她说着,就有些控制不住想要哽咽。
她是真疼惜年妃,进了宫一心系在皇帝身上,偏皇上眼中瞧不见她,独自一人在深宫里,连个说心里话的人都没有,那是何等的难熬,她是能感同身受的。
更何况年妃对她是真心的,每日陪着她说笑解闷儿,就算是只猫狗,也该有感情了。
“苏培盛,传轿撵,天黑了您坐着轿撵去吧。儿子先走着去。”
皇上见状,沉声吩咐苏培盛。
过了孝期在宫中也能坐轿撵了,何况太后坐也不会有人说什么。
皇上说罢就大步往承乾宫去了。
他个子高步子大,到的要比太后快些。
一进承乾宫正殿就瞧见几个太医围坐在一处,皇上进来后,太医纷纷起身行礼,恭敬道:“微臣给皇上请安,皇上万福金安。
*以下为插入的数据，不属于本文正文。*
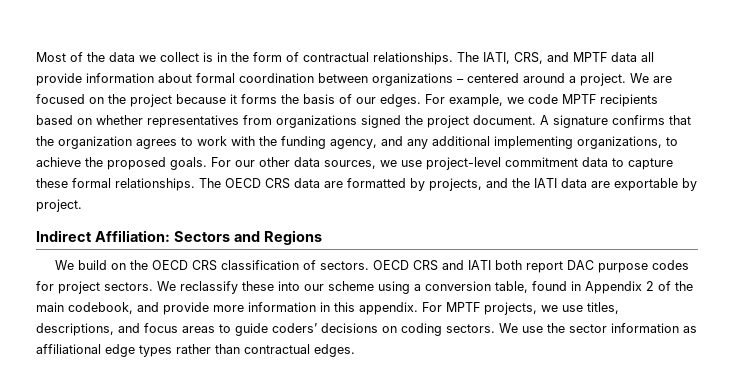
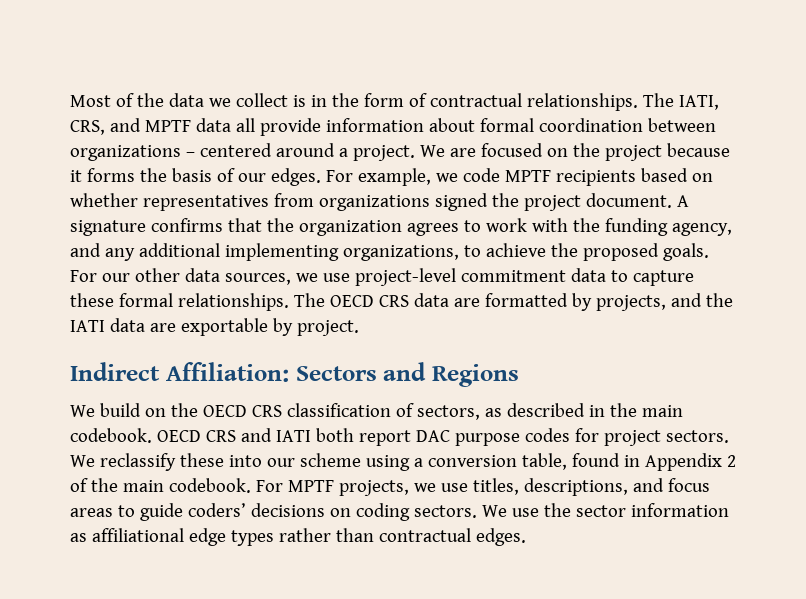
- We build on the OECD CRS classification of sectors.
+ We build on the OECD CRS classification of sectors, as described in the main codebook.
- We reclassify these into our scheme using a conversion table, found in Appendix 2 of the main codebook, and provide more information in this appendix.
+ We reclassify these into our scheme using a conversion table, found in Appendix 2 of the main codebook.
”
皇上挥挥手,大步往前坐到了椅子上,才瞧着他们道:“年妃如何?”
几位太医面面相觑,有一人出列,躬身回道:“回皇上,年妃娘娘乃是风寒入体,邪气郁结不散,以致高热不退。热极生风,方惊厥。微臣已开了退热安神的方子,待娘娘服下,出了汗,应当便能好转。”
皇上点了点头,面上没什么表情,心里有了数,既无性命之忧,便不算大事。
他不再多问,抬步往内室走去。
年妃正躺在床上,闭着眼睛面色潮红,额角还有些薄汗,憔悴了许多。
一旁的玲珑正拧了帕子替她擦汗,一抬头,惊得险些将铜盆打翻,连忙搁下帕子跪下行礼:“奴婢见过皇上,皇上吉祥!”
年氏闻言,刷的一下睁开了眼睛。瞧见皇上站在她眼前头,就有些不可思议,停了一瞬才开口小声道:“皇上。。。。。。”
她怀疑自己是不是烧傻了,都能在承乾宫瞧见皇上了,毕竟自从进了宫,皇上好像就没有踏进过承乾宫。
皇上也没有计较她的无礼,立在床边,朝着她淡淡道:“朕问过太医,太医说没有什么大碍,喝些药就好了。”
年氏这才感受到,皇上是真来了,来看她了。于是眼眶泛起一层水汽,缓缓点头,轻声嗯了一句。
这时太后也到了,秀鸾在外头通传,但年氏却坚持不让太后进内室:“太后娘娘,我知道您疼我,但若是因此过了病气给您,我岂不成了罪人。太医都说了我没什么事儿,您就将心放到肚子里头罢,等过两日我再去宁寿宫讨茶吃。”
她一口气儿说了这么多话,皇上也觉得她没什么事儿。
太后眼瞧着她与皇上共处一室,也有心成全,便应了一声,叮嘱皇上:“既如此,老四,你就替额娘多陪陪年妃。”
太后话都说到了这份上,皇上不会不应。
太后走后,年氏也不知道是不是喝下去的药起了作用,头也不昏了,身子也不沉了,只惦记着皇上来了,还特意吩咐玲珑去给皇上泡上好茶。